Berkat proses panjang ini juga, daerah penghasil kopi di Indonesia tersebar dari Aceh sampai Papua. Dari beragam jenis kopi yang tumbuh di Indonesia, data dari Kementerian Pertanian (2019) mencatat, Robusta menjadi varietas kopi dengan persentase terbesar, yakni 68,95%, disusul Arabika dengan 27.98%.
Persentase ini sejalan dengan paparan Bhran (2010) yang menjelaskan, Arabika dan Robusta merupakan jenis kopi yang paling populer di pasar global.
Kopi Arabika tumbuh di wilayah beriklim tropis, dengan ketinggian 1.000 meter di atas permukaan laut atau lebih. Pohon kopi varietas ini membutuhkan waktu 3-5 tahun untuk mencapai kedewasaan alias siap berproduksi.

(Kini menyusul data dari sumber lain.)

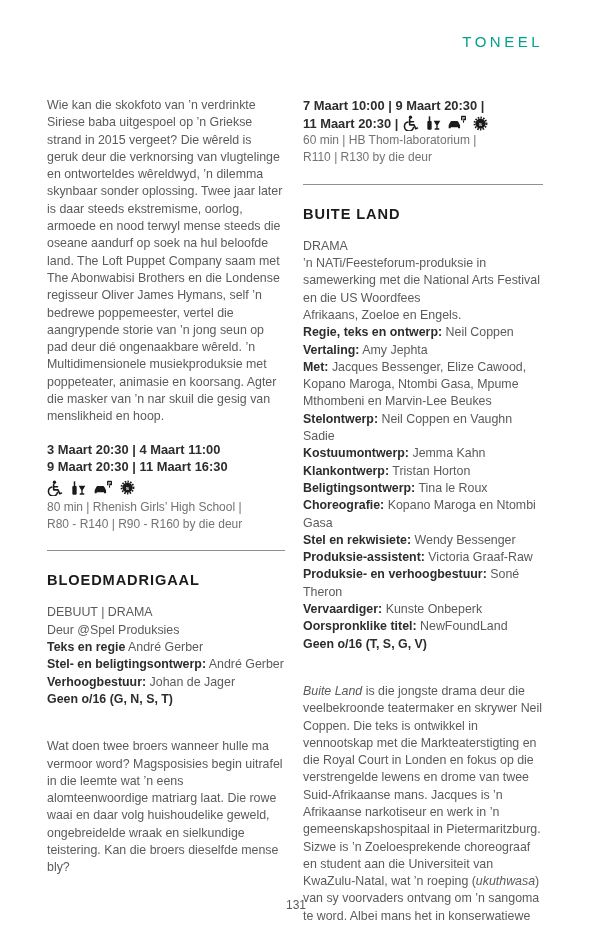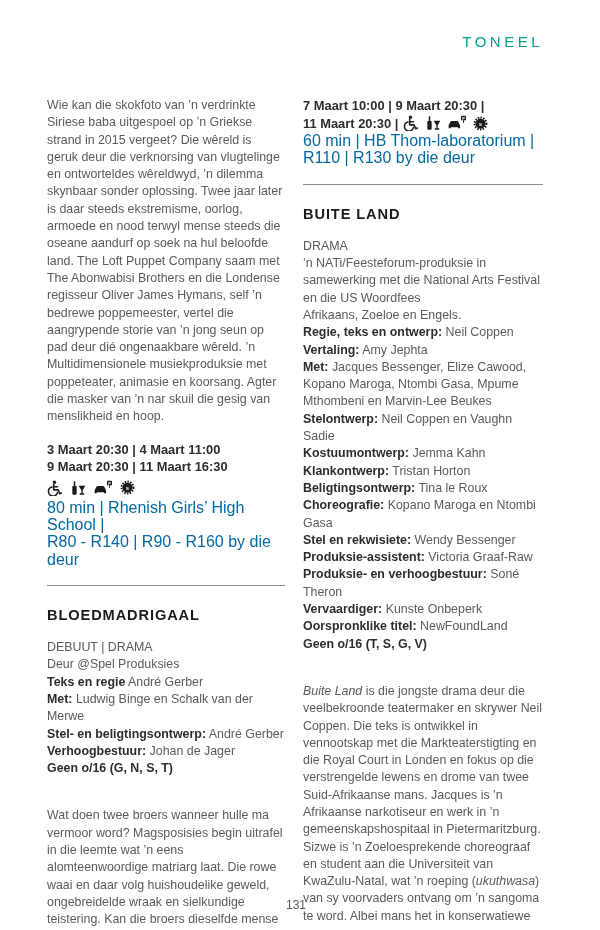--- a/index.html
+++ b/index.html
@@ -29,7 +29,7 @@
   .icon{width:16px;height:16px;display:inline-block;}
   .icon-wide{width:20px;height:16px;}
   .icon-badge{width:15px;height:15px;}
-  .info-line{color:#0369a1;font-size:16px;line-height:17.3px;}
+  .info-line{color:#737373;font-size:12px;line-height:17.3px;}
   .divider{border:none;border-top:1px solid #8f8f8f;margin:17px 0 0 0;}
   .show-title{
     margin:21px 0 0 0;color:#1c1b1a;font-size:14.6px;font-weight:700;letter-spacing:0.9px;

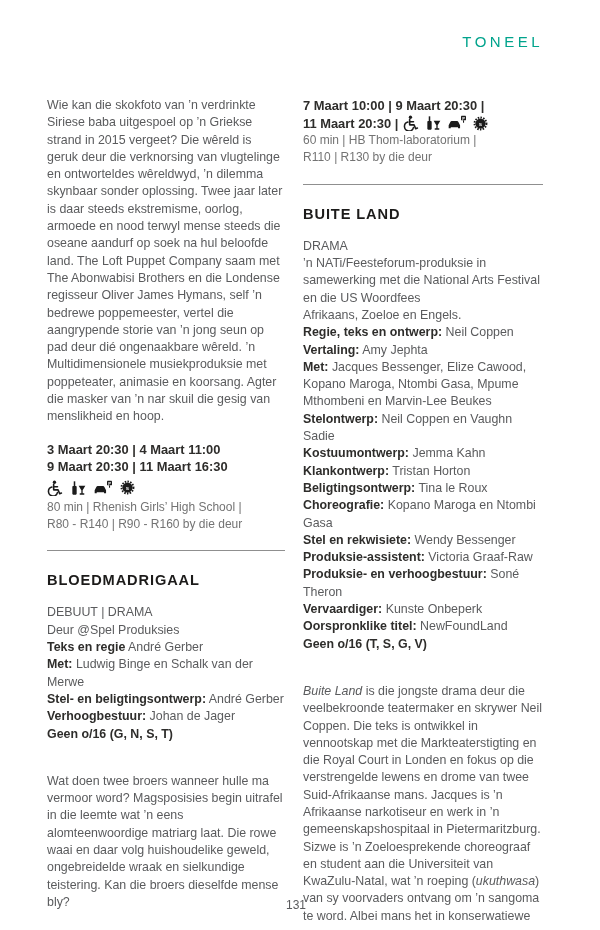--- a/index.html
+++ b/index.html
@@ -102,7 +102,6 @@
 
           <div class="credit-line"><span class="credit-label">Teks en regie</span><span class="credit-value"> André Gerber</span></div>
 
-          <div class="credit-line"><span class="credit-label">Met:</span><span class="credit-value"> Ludwig Binge en Schalk van der Merwe</span></div>
 
           <div class="credit-line"><span class="credit-label">Stel- en beligtingsontwerp:</span><span class="credit-value"> André Gerber</span></div>
 

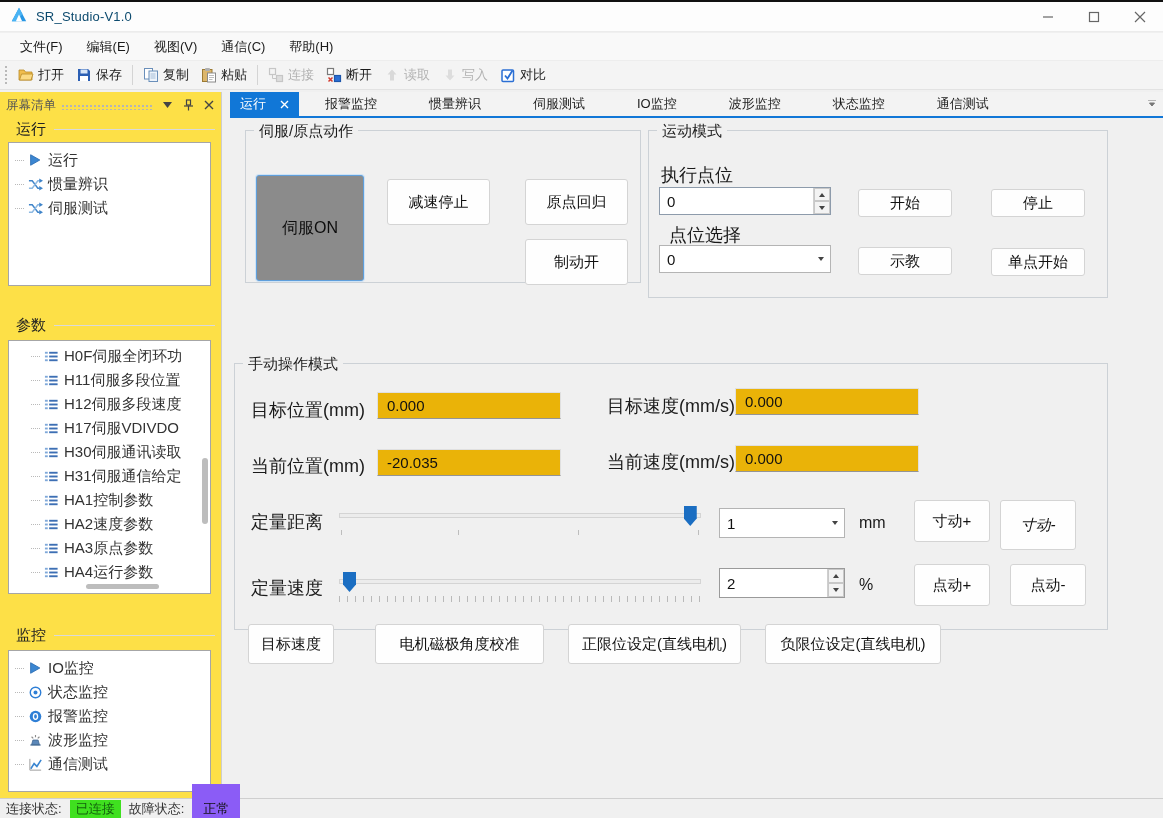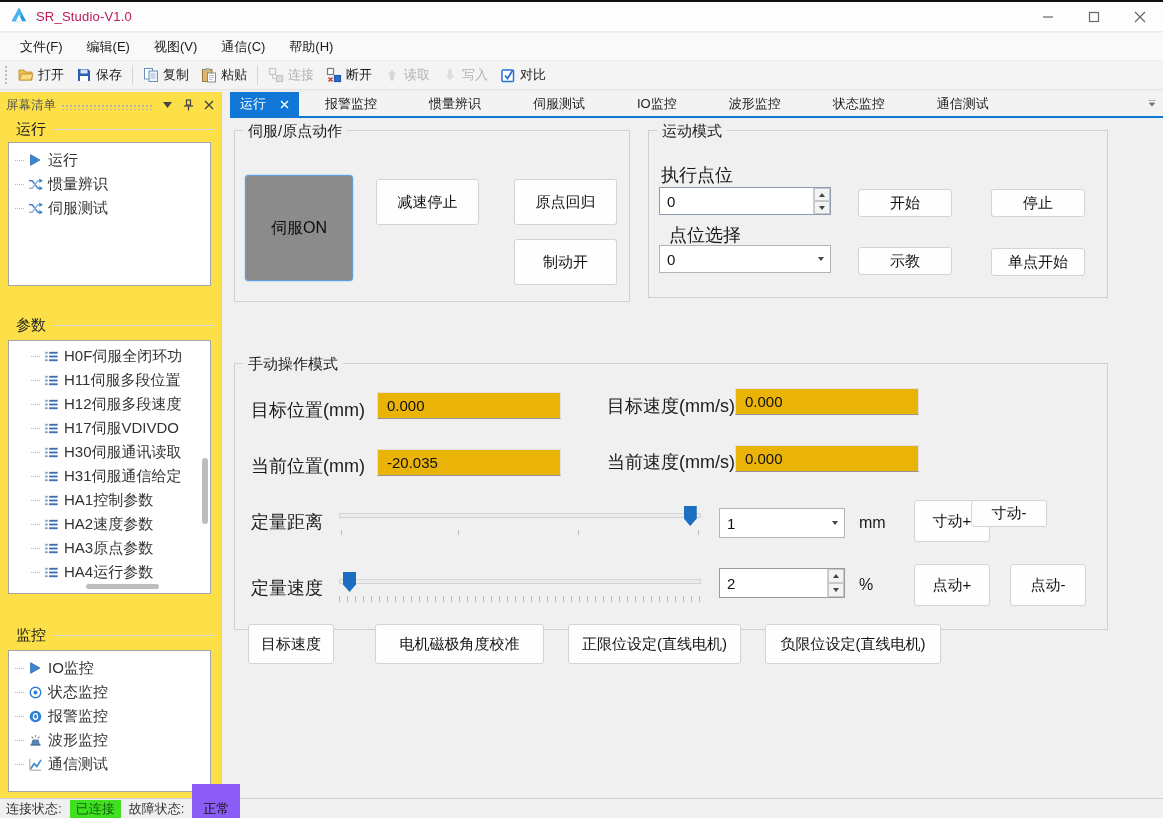--- a/index.html
+++ b/index.html
@@ -13,7 +13,7 @@
   
   .titlebar { position:absolute; left:0; top:0; right:0; height:30px; background:#fdfdfd;
     display:flex; align-items:center; padding-left:10px; gap:8px; border-bottom:1px solid #ececec; }
-  .titlebar .wtitle { font-size:13px; color:#be185d; letter-spacing:.2px; }
+  .titlebar .wtitle { font-size:13px; color:#0c4a6e; letter-spacing:.2px; }
   .win-controls { position:absolute; right:0; top:0; height:30px; display:flex; }
   .win-btn { width:46px; height:30px; display:flex; align-items:center; justify-content:center; color:#666; cursor:default; }
 

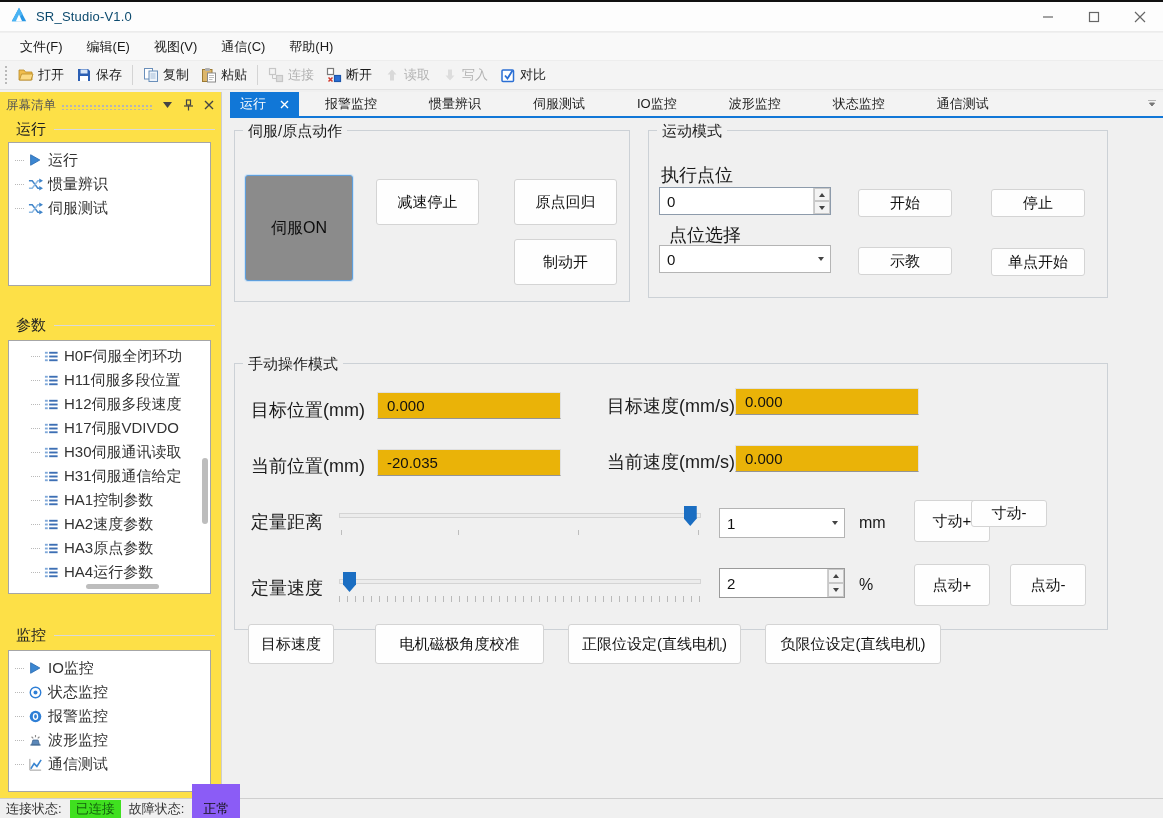--- a/index.html
+++ b/index.html
@@ -564,7 +564,7 @@
 
   <div class="content">
 
-    <div class="groupbox" style="left:4px; top:10px; width:396px; height:172px;">
+    <div class="groupbox" style="left:15px; top:10px; width:396px; height:153px;">
       <span class="gb-label">伺服/原点动作</span>
       <div class="btn btn-servo-on" style="left:10px; top:44px; width:108px; height:106px;">伺服ON</div>
       <div class="btn" style="left:141px; top:48px; width:103px; height:46px;">减速停止</div>

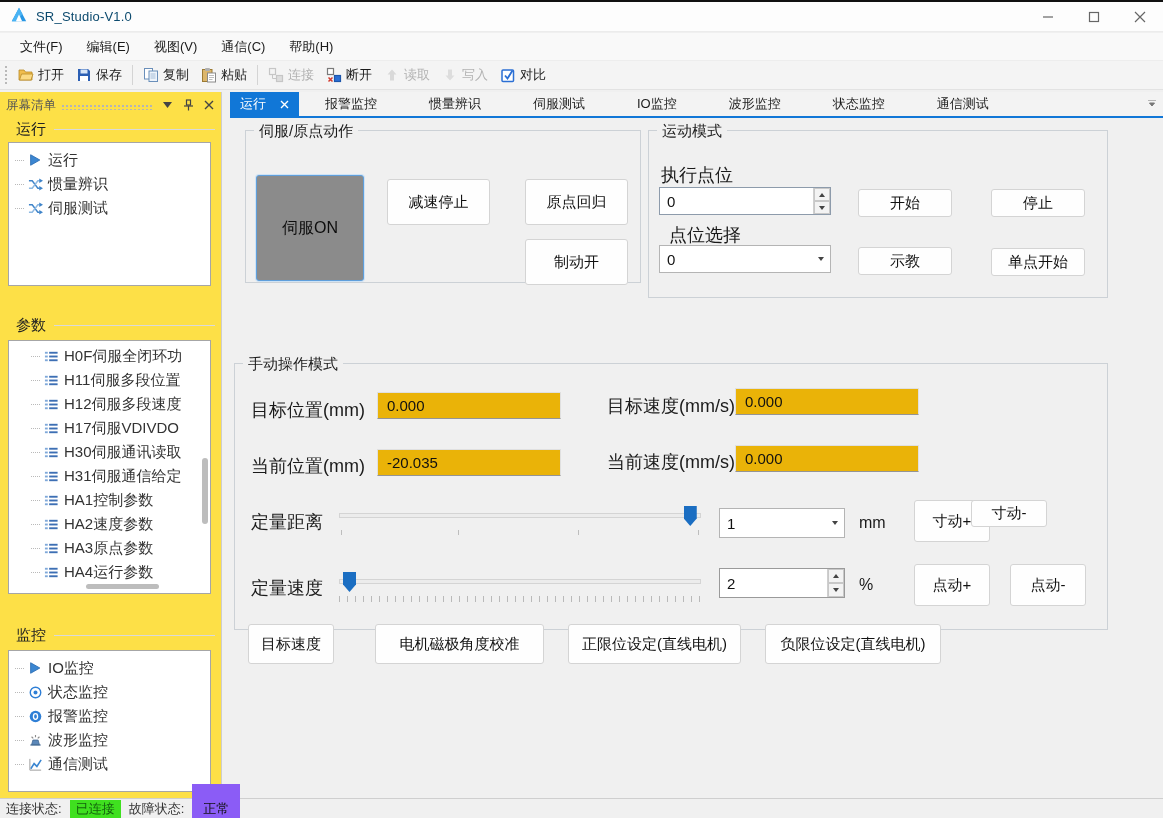--- a/index.html
+++ b/index.html
@@ -631,7 +631,7 @@
       </div>
       <span class="unit" style="left:624px; top:150px;">mm</span>
       <div class="btn" style="left:679px; top:136px; width:76px; height:42px;">寸动+</div>
-      <div class="btn" style="left:736px; top:136px; width:76px; height:27px;">寸动-</div>
+      <div class="btn" style="left:765px; top:136px; width:76px; height:50px;font-style:italic;">寸动-</div>
 
       <span class="fld-label" style="left:16px; top:212px;">定量速度</span>
       <div class="slider" style="left:104px; top:206px; width:362px;">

Dari segi karakteristik, Kopi Arabika cenderung lebih asam dan rendah kafein (dibandingkan Robusta). Itu sebabnya, rasa masam pada kopi Arabika lebih kuat dibandingkan rasa pahitnya.
Dari segi aroma dan rasa, kopi Arabika punya aroma khas dan rasa "fruity" yang kuat, tapi varietas kopi satu ini membutuhkan perhatian ekstra, karena tergolong rentan terhadap penyakit, hama, juga gangguan cuaca dan iklim.
Berbeda dengan Arabika, kopi Robusta cenderung lebih "tahan banting" dari masalah serupa. Ia juga bisa tumbuh di dataran rendah, dalam waktu relatif lebih cepat. Rasa pahit dari jenis kopi ini cukup pekat, dengan kandungan kafein lebih kuat.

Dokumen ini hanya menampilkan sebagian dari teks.